Marin home values sink


Trouble in Paradise?

Inquiring minds are noticing how more and more upscale areas are rolling over and sinking. From a Marin International Journal’s article on the popping of their local real estate bubble:

The county assessor has reduced the value of 21 percent of Marin’s residential properties in the biggest reassessment purge since Proposition 13.

Assessor Joan Thayer, citing declining values in a deflated real estate market, has reduced the assessed valuation of 16,408 parcels.

That value reduction, combined with an inflation factor applied under Proposition 13 that was “slightly negative” for the first time this year, cut $670 million from Marin’s 2010-11 assessment roll, she noted.

“This is the worst situation our office has had since the Depression,” Thayer declared.

“We have a negative inflation factor, declining sales and values, foreclosed properties and lower house prices,” added Thayer, who retires in December after a 16-year tenure. “It’s been miserable.”

Last year, 12,612 of Marin’s 75,000 residential properties declined in value, up from 2,957 the year before that – and from 507 in 2007-08.

About 12,000 of the properties declining in value this year were targeted for reductions by the assessor’s staff, while another 4,000 were reduced after property owners called to ask for an informal review, according to Assistant Assessor Richard Benson.

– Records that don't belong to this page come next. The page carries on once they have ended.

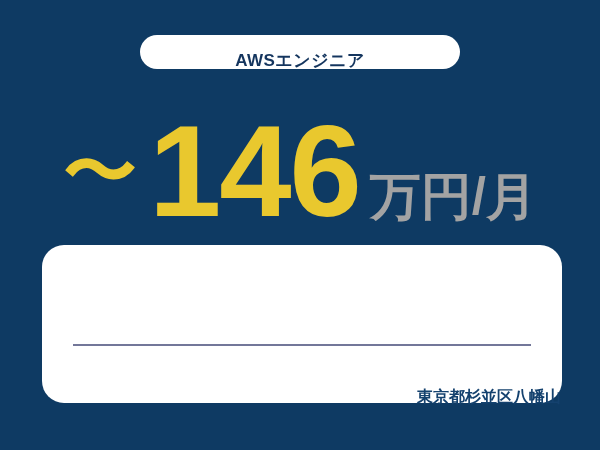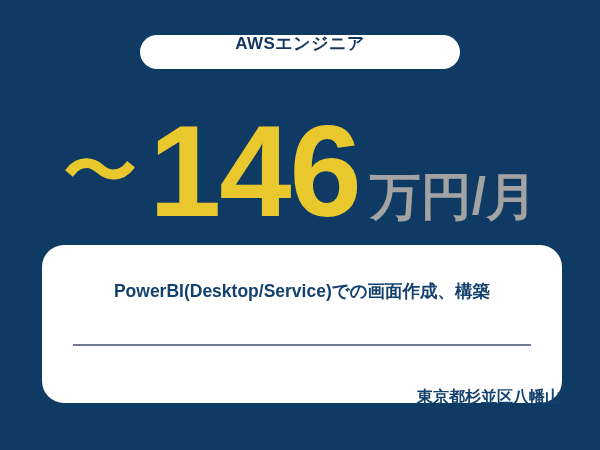--- a/index.html
+++ b/index.html
@@ -26,21 +26,21 @@
   
   .badge-pill {
     position: absolute;
     left: 140px;
     top: 35px;
     width: 320px;
     height: 34px;
     background: #ffffff;
     border-radius: 17px;
     display: flex;
-    align-items: flex-start;
+    align-items: flex-end;
     justify-content: center;
   }
   .badge-label {
     color: #14355e;
     font-size: 17px;
     font-weight: bold;
     letter-spacing: 0.5px;
     line-height: 1;
     white-space: nowrap;
   }
@@ -141,18 +141,17 @@
     <span class="badge-label">AWSエンジニア</span>
   </div>
 
   <div class="price-row">
     <span class="price-tilde">〜</span>
     <span class="price-number">146</span>
     <span class="price-unit">万円/月</span>
   </div>
 
   <div class="info-card">
-    <div class="card-title">PowerBI(Desktop/Service)での画面作成、構築</div>
     <div class="card-divider"></div>
     <div class="card-location">東京都杉並区八幡山</div>
   </div>
 
 </div>
 
 </body></html>

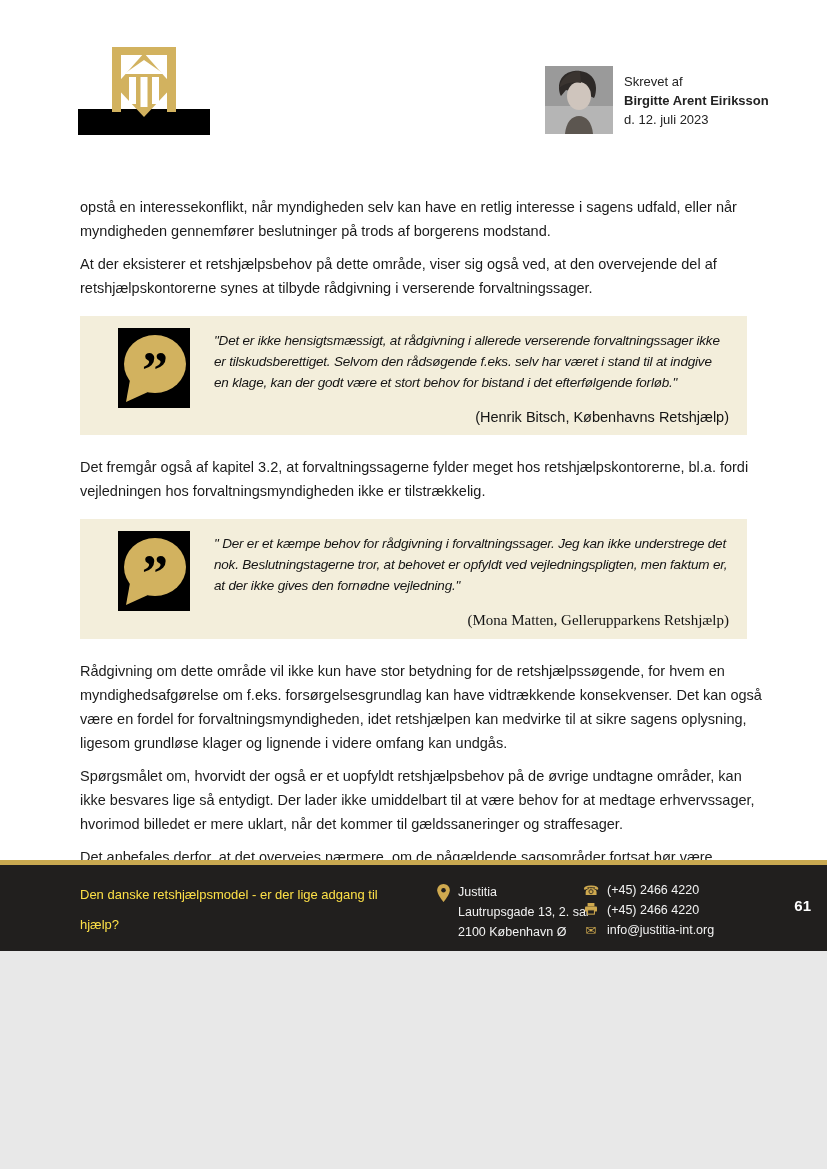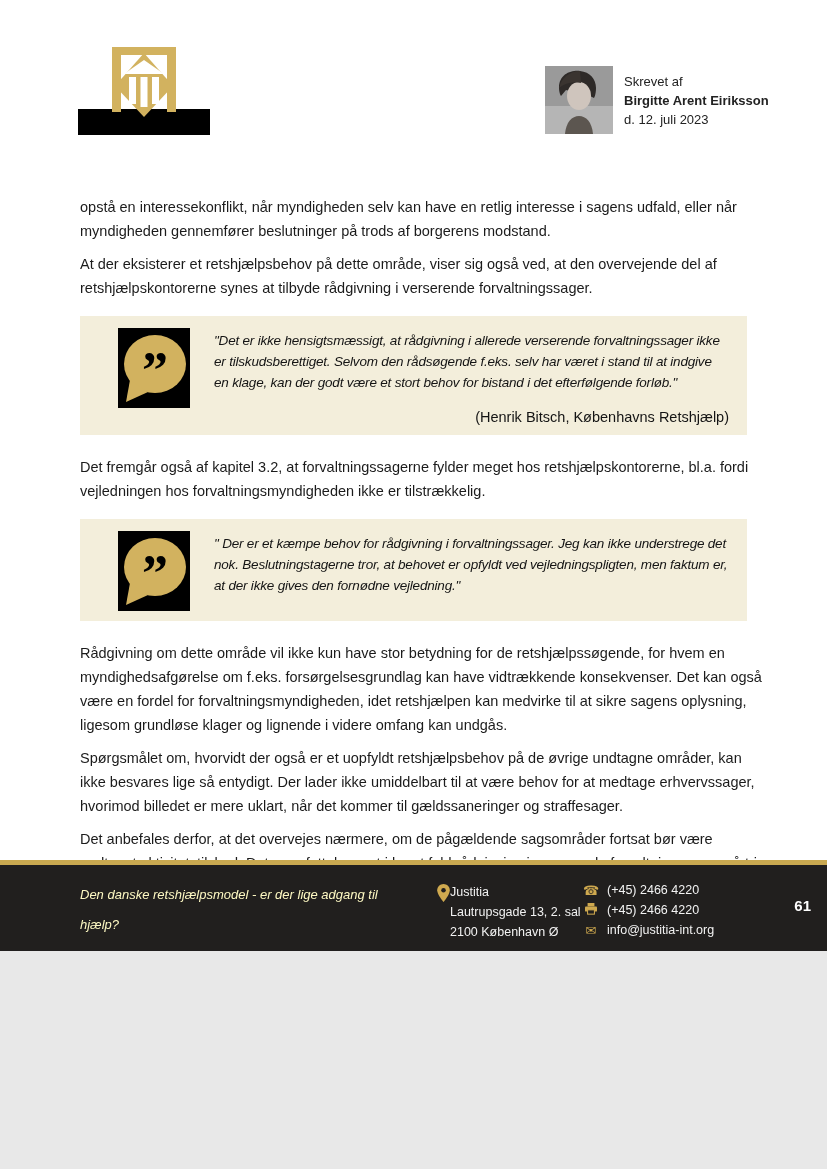--- a/index.html
+++ b/index.html
@@ -63,24 +63,23 @@
     position:absolute; left:0; bottom:0;
     width:827px; height:91px;
     background:#211f1e;
     border-top:5px solid #c9a850;
     color:#f2f2f2;
   }
   .footer-title {
     position:absolute; left:80px; top:15px;
     width:310px;
     font-size:13px; line-height:30px;
-    color:#fef9c3;
-    font-style:italic;
-  }
-  .contact-a { position:absolute; left:437px; top:17px; display:flex; gap:0; }
+    color:#fde047;
+  }
+  .contact-a { position:absolute; left:437px; top:17px; display:flex; gap:8px; }
   .contact-a .lines { font-size:12.5px; line-height:20px; }
   .contact-b { position:absolute; left:583px; top:15px; }
   .contact-row { display:flex; align-items:center; gap:8px; height:20px; font-size:12.5px; }
   .gold-glyph { color:#cfa94f; font-size:13px; width:16px; text-align:center; flex:0 0 auto; }
   .page-number {
     position:absolute; right:16px; top:32px;
     font-size:15px; font-weight:bold; color:#ffffff;
   }
 </style>
 </head>
@@ -149,20 +148,21 @@
 
     <div class="quote">
       <svg class="quote-icon" viewBox="0 0 72 80">
         <rect width="72" height="80" fill="#000000"></rect>
         <ellipse cx="37" cy="36" rx="31" ry="29" fill="#d2b25f"></ellipse>
         <polygon points="12,52 30,64 8,74" fill="#d2b25f"></polygon>
         <text x="37" y="60" font-size="52" font-weight="bold" text-anchor="middle" fill="#000000" font-family="'Liberation Serif', serif">”</text>
       </svg>
       <div class="quote-body">
         <p class="quote-text">" Der er et kæmpe behov for rådgivning i forvaltningssager. Jeg kan ikke understrege det nok. Beslutningstagerne tror, at behovet er opfyldt ved vejledningspligten, men faktum er, at der ikke gives den fornødne vejledning."</p>
+        <p class="quote-attr serif">(Mona Matten, Gellerupparkens Retshjælp)</p>
       </div>
     </div>
 
     <p class="para">Rådgivning om dette område vil ikke kun have stor betydning for de retshjælpssøgende, for hvem en myndighedsafgørelse om f.eks. forsørgelsesgrundlag kan have vidtrækkende konsekvenser. Det kan også være en fordel for forvaltningsmyndigheden, idet retshjælpen kan medvirke til at sikre sagens oplysning, ligesom grundløse klager og lignende i videre omfang kan undgås.</p>
     <p class="para">Spørgsmålet om, hvorvidt der også er et uopfyldt retshjælpsbehov på de øvrige undtagne områder, kan ikke besvares lige så entydigt. Der lader ikke umiddelbart til at være behov for at medtage erhvervssager, hvorimod billedet er mere uklart, når det kommer til gældssaneringer og straffesager.</p>
     <p class="para">Det anbefales derfor, at det overvejes nærmere, om de pågældende sagsområder fortsat bør være undtaget aktivitetstilskud. Det er opfattelsen, at i hvert fald rådgivning i verserende forvaltningssager på trin 2 og 3 tilskudsmæssigt bør ligestilles med rådgivning i øvrige sager. Herved sikres en ensartet fordeling af aktivitetstilskuddet uanset det enkelte kontors sagssammensætning samt et større udbud af rådgivning på et område, der fylder meget i de svageste borgeres hverdag.</p>
   </div>
 
   <div class="footer">
 

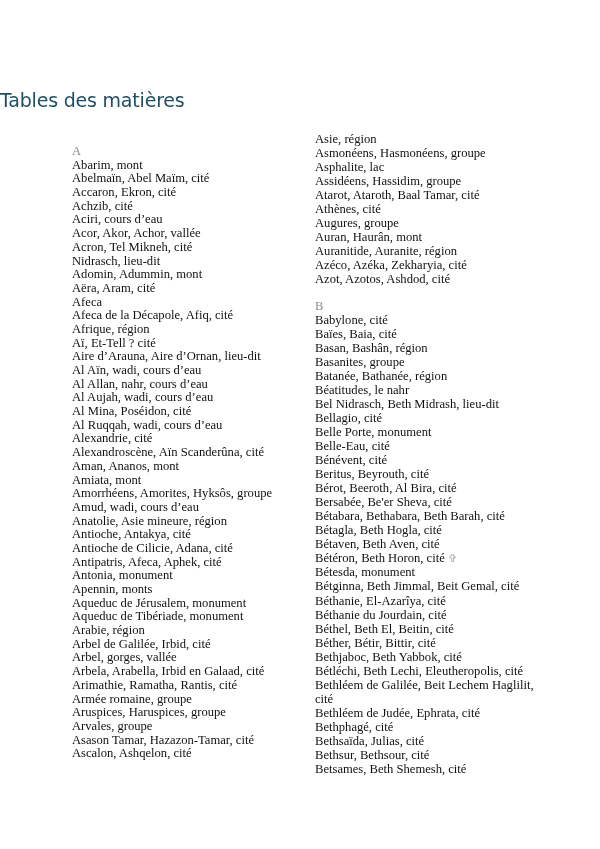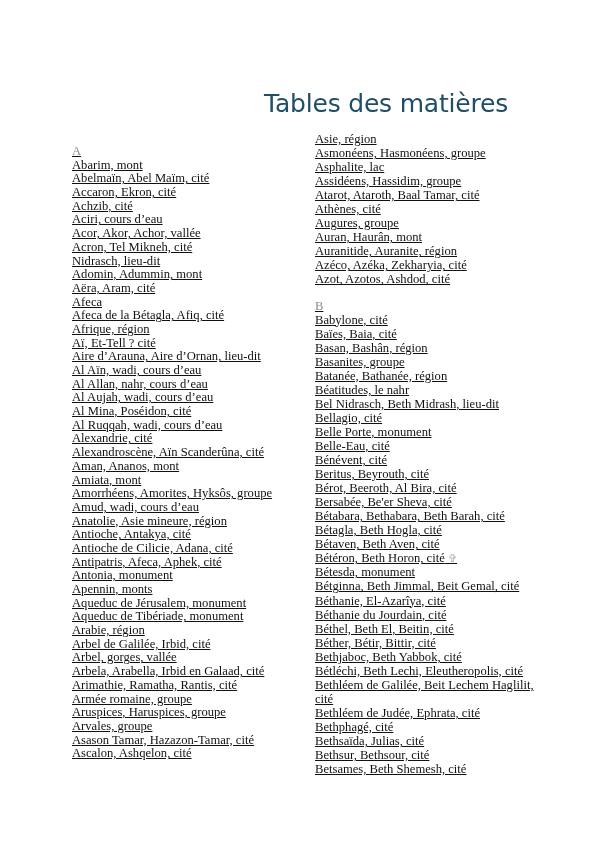--- a/index.html
+++ b/index.html
@@ -1,21 +1,21 @@
 <!DOCTYPE html>
 <html><head>
 <meta charset="utf-8">
 <style>
   html, body { margin:0; padding:0; }
   body { width:600px; height:849px; background:#ffffff; position:relative; overflow:hidden; }
   .title {
-    position:absolute; left:0; width:508px; top:89px; text-align:right;
-    font-family:"DejaVu Sans", sans-serif; font-size:25px; color:#1f4e66; letter-spacing:-0.2px;
+    position:absolute; left:0; width:508px; top:89px; text-align:left;
+    font-family:"DejaVu Sans", sans-serif; font-size:19px; color:#1f4e66; letter-spacing:-0.2px;
   }
-  .col { position:absolute; font-family:"Liberation Serif", serif; font-size:12.6px; color:#111;text-decoration:underline; }
+  .col { position:absolute; font-family:"Liberation Serif", serif; font-size:12.6px; color:#111; }
   .col-left { left:72px; top:145px; width:230px; }
   .col-right { left:315px; top:132px; width:240px; }
   .line { display:block; line-height:13.68px; white-space:nowrap; }
   .col-right .line { line-height:14.05px; }
   .letter { color:#8a8a8a; }
   .gap { height:12px; }
   .cross { color:#b0b0b0; font-size:11px; }
 </style>
 </head>
 <body>
@@ -28,21 +28,21 @@
   <span class="line">Abelmaïn, Abel Maïm, cité</span>
   <span class="line">Accaron, Ekron, cité</span>
   <span class="line">Achzib, cité</span>
   <span class="line">Aciri, cours d’eau</span>
   <span class="line">Acor, Akor, Achor, vallée</span>
   <span class="line">Acron, Tel Mikneh, cité</span>
   <span class="line">Nidrasch, lieu-dit</span>
   <span class="line">Adomin, Adummin, mont</span>
   <span class="line">Aëra, Aram, cité</span>
   <span class="line">Afeca</span>
-  <span class="line">Afeca de la Bétagla, Afiq, cité</span>
+  <span class="line">Afeca de la Décapole, Afiq, cité</span>
   <span class="line">Afrique, région</span>
   <span class="line">Aï, Et-Tell ? cité</span>
   <span class="line">Aire d’Arauna, Aire d’Ornan, lieu-dit</span>
   <span class="line">Al Aïn, wadi, cours d’eau</span>
   <span class="line">Al Allan, nahr, cours d’eau</span>
   <span class="line">Al Aujah, wadi, cours d’eau</span>
   <span class="line">Al Mina, Poséidon, cité</span>
   <span class="line">Al Ruqqah, wadi, cours d’eau</span>
   <span class="line">Alexandrie, cité</span>
   <span class="line">Alexandroscène, Aïn Scanderûna, cité</span>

Benson said that while in recent years many properties with declining values were clustered in San Rafael, Novato and Northern Marin, this year’s reductions are “spread all over the county,” with higher-end homes in Southern Marin joining the mix.

Not that this is a hasn’t happened before:

It’s the biggest revaluation of Marin property since 1978, when tax-slashing Proposition 13 was approved. Otherwise, “we’ve never had a negative roll” that reduced valuation, Benson observed.